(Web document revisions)

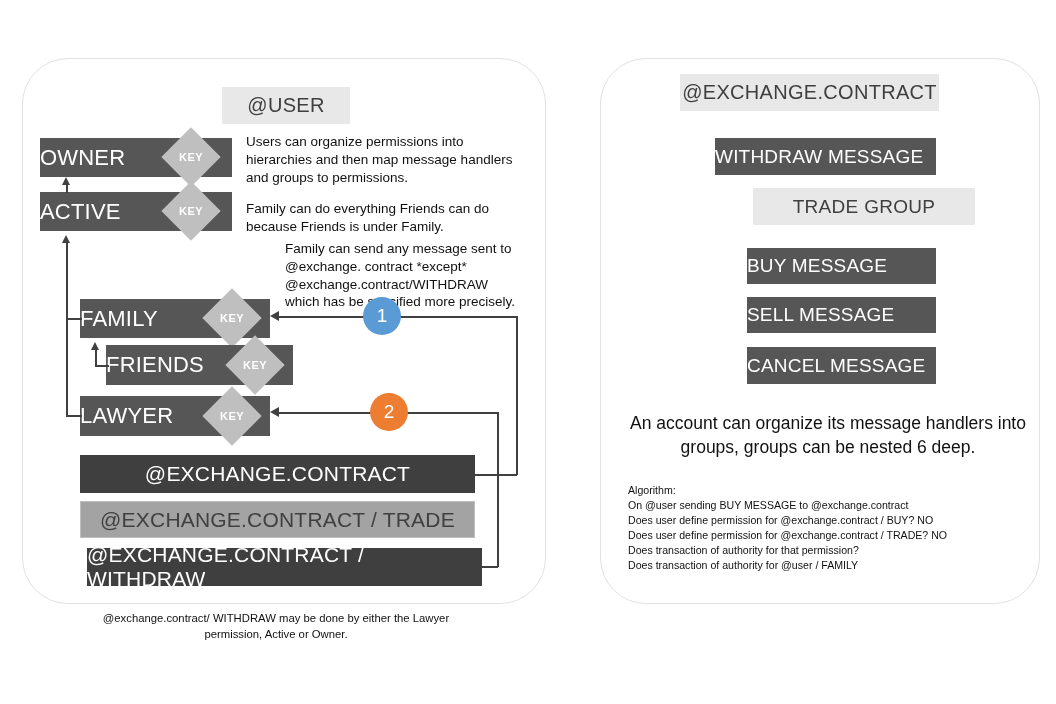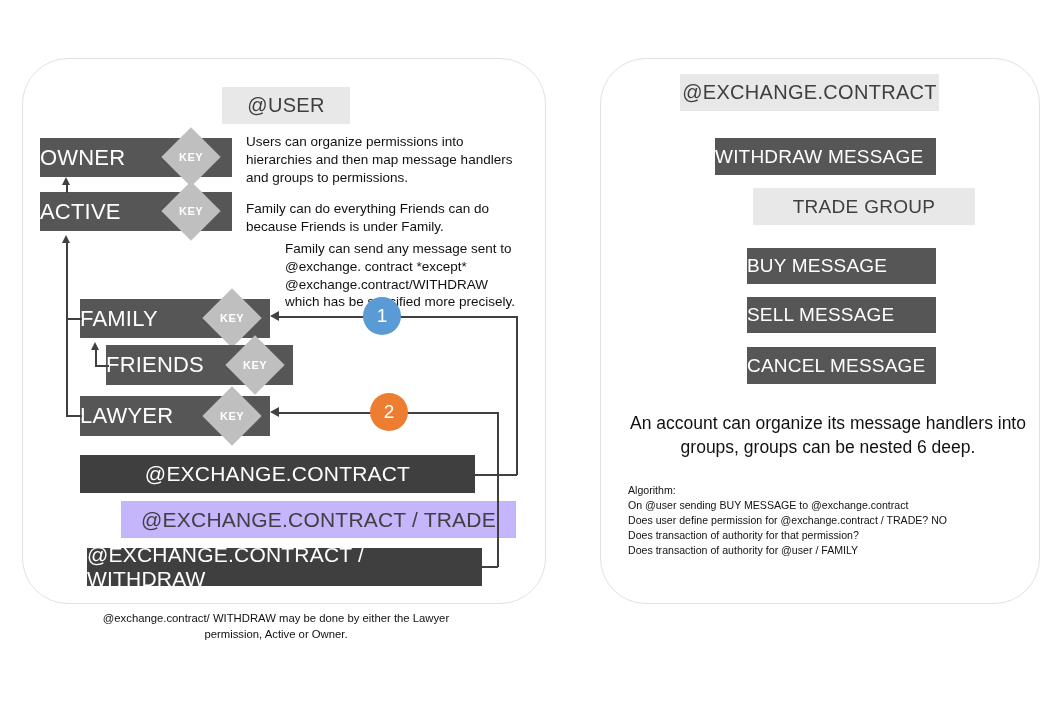--- a/index.html
+++ b/index.html
@@ -106,21 +106,21 @@
   .contract-bar {
     position: absolute;
     box-sizing: border-box;
     display: flex;
     align-items: center;
     justify-content: center;
     font-size: 21px;
     letter-spacing: .2px;
   }
   .contract-bar.dark  { background: #3f3f3f; color: #ffffff; }
-  .contract-bar.light { background: #c4b5fd; color: #404040; border: 1px solid #bfbfbf; margin-left: 41px; }
+  .contract-bar.light { background: #a3a3a3; color: #404040; border: 1px solid #bfbfbf; }
   #bar-exch          { left: 80px; top: 455px; width: 395px; height: 38px; }
   #bar-exch-trade    { left: 80px; top: 501px; width: 395px; height: 37px; }
   #bar-exch-withdraw { left: 63px; top: 548px; width: 395px; height: 38px; margin-left: 24px; }
 
   
   .msg-bar {
     position: absolute;
     background: #565656;
     color: #ffffff;
     box-sizing: border-box;
@@ -306,18 +306,19 @@
   </div>
   <div class="msg-bar" id="msg-cancel">
     <span>CANCEL MESSAGE</span>
   </div>
 
   <div class="prose" id="note-groups">An account can organize its message handlers into groups, groups can be nested 6 deep.</div>
 
   <div class="prose" id="algorithm-block">
     <div class="algo-title">Algorithm:</div>
     <div>On @user sending  BUY MESSAGE to @exchange.contract</div>
+    <div>Does user define permission  for @exchange.contract  / BUY? NO</div>
     <div>Does user define permission  for @exchange.contract  / TRADE? NO</div>
     <div>Does transaction  of authority  for that permission?</div>
     <div>Does transaction  of authority  for @user / FAMILY</div>
   </div>
 
 </div>
 
 </body></html>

▶ _TASK GOAL_: Only the lines above that hold "margin" are wanted. Show every one of them.

▶ _REPLY TO THE EXERCISE_:
-  .contract-bar.light { background: #c4b5fd; color: #404040; border: 1px solid #bfbfbf; margin-left: 41px; }
   #bar-exch-withdraw { left: 63px; top: 548px; width: 395px; height: 38px; margin-left: 24px; }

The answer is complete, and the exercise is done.